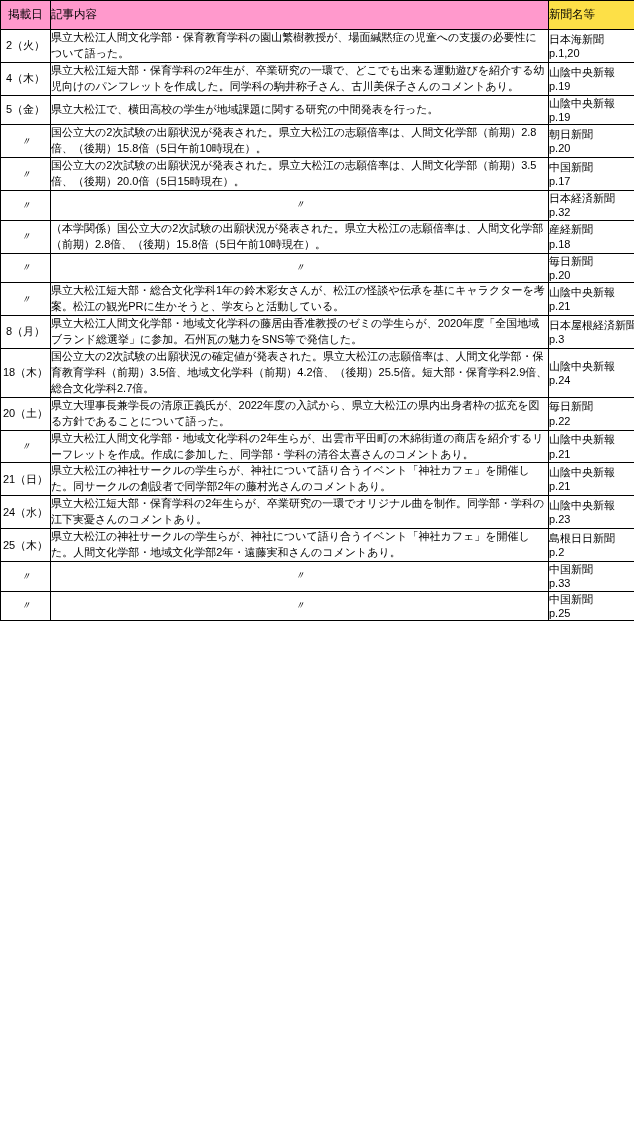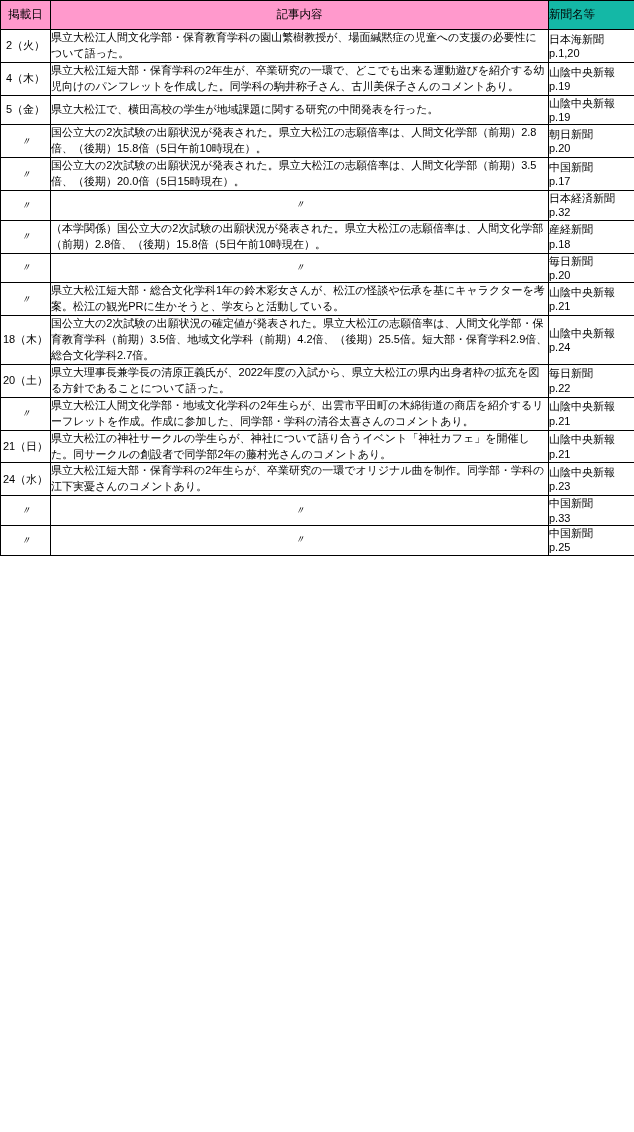--- a/index.html
+++ b/index.html
@@ -34,21 +34,21 @@
     border: 1px solid #000000;
   }
 
   thead th {
     background: #ff99cc;
     color: #000000;
     font-weight: normal;
     font-size: 11.5px;
     line-height: 1.2;
     height: 28px;
-    text-align: center;
+    text-align: left;
   }
   thead th.head-date { text-align: center; }
   thead th.head-source { text-align: left; padding-left: 3px; }
 
   td.cell-date {
     text-align: center;
     font-size: 11px;
     line-height: 1.2;
     color: #000000;
     white-space: nowrap;
@@ -89,21 +89,21 @@
 <table id="article-table">
   <colgroup>
     <col class="col-date">
     <col class="col-body">
     <col class="col-source">
   </colgroup>
   <thead>
     <tr>
       <th class="head-date" style="background: rgb(255, 153, 204);">掲載日</th>
       <th class="head-body" style="background: rgb(255, 153, 204);">記事内容</th>
-      <th class="head-source" style="background: #14b8a6;">新聞名等</th>
+      <th class="head-source" style="background: #fde047;">新聞名等</th>
     </tr>
   </thead>
   <tbody id="table-body">
       <tr>
         <td class="cell-date">2（火）</td>
         <td class="cell-body">県立大松江人間文化学部・保育教育学科の園山繁樹教授が、場面緘黙症の児童への支援の必要性について語った。</td>
         <td class="cell-source">
           <span class="src-name">日本海新聞</span>
           <span class="src-page">p.1,20</span>
         </td>
@@ -166,20 +166,28 @@
       </tr>
       <tr>
         <td class="cell-date is-ditto"><span class="ditto">〃</span></td>
         <td class="cell-body">県立大松江短大部・総合文化学科1年の鈴木彩女さんが、松江の怪談や伝承を基にキャラクターを考案。松江の観光PRに生かそうと、学友らと活動している。</td>
         <td class="cell-source">
           <span class="src-name">山陰中央新報</span>
           <span class="src-page">p.21</span>
         </td>
       </tr>
       <tr>
+        <td class="cell-date">8（月）</td>
+        <td class="cell-body">県立大松江人間文化学部・地域文化学科の藤居由香准教授のゼミの学生らが、2020年度「全国地域ブランド総選挙」に参加。石州瓦の魅力をSNS等で発信した。</td>
+        <td class="cell-source">
+          <span class="src-name">日本屋根経済新聞</span>
+          <span class="src-page">p.3</span>
+        </td>
+      </tr>
+      <tr>
         <td class="cell-date">18（木）</td>
         <td class="cell-body">国公立大の2次試験の出願状況の確定値が発表された。県立大松江の志願倍率は、人間文化学部・保育教育学科（前期）3.5倍、地域文化学科（前期）4.2倍、（後期）25.5倍。短大部・保育学科2.9倍、総合文化学科2.7倍。</td>
         <td class="cell-source">
           <span class="src-name">山陰中央新報</span>
           <span class="src-page">p.24</span>
         </td>
       </tr>
       <tr>
         <td class="cell-date">20（土）</td>
         <td class="cell-body">県立大理事長兼学長の清原正義氏が、2022年度の入試から、県立大松江の県内出身者枠の拡充を図る方針であることについて語った。</td>
@@ -206,20 +214,28 @@
       </tr>
       <tr>
         <td class="cell-date">24（水）</td>
         <td class="cell-body">県立大松江短大部・保育学科の2年生らが、卒業研究の一環でオリジナル曲を制作。同学部・学科の江下実憂さんのコメントあり。</td>
         <td class="cell-source">
           <span class="src-name">山陰中央新報</span>
           <span class="src-page">p.23</span>
         </td>
       </tr>
       <tr>
+        <td class="cell-date">25（木）</td>
+        <td class="cell-body">県立大松江の神社サークルの学生らが、神社について語り合うイベント「神社カフェ」を開催した。人間文化学部・地域文化学部2年・遠藤実和さんのコメントあり。</td>
+        <td class="cell-source">
+          <span class="src-name">島根日日新聞</span>
+          <span class="src-page">p.2</span>
+        </td>
+      </tr>
+      <tr>
         <td class="cell-date is-ditto"><span class="ditto">〃</span></td>
         <td class="cell-body is-ditto"><span class="ditto">〃</span></td>
         <td class="cell-source">
           <span class="src-name">中国新聞</span>
           <span class="src-page">p.33</span>
         </td>
       </tr>
       <tr>
         <td class="cell-date is-ditto"><span class="ditto">〃</span></td>
         <td class="cell-body is-ditto"><span class="ditto">〃</span></td>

## What this task involves
Look through the records and gather each line with the word "center".

## Answer box
-    text-align: center;
   thead th.head-date { text-align: center; }
     text-align: center;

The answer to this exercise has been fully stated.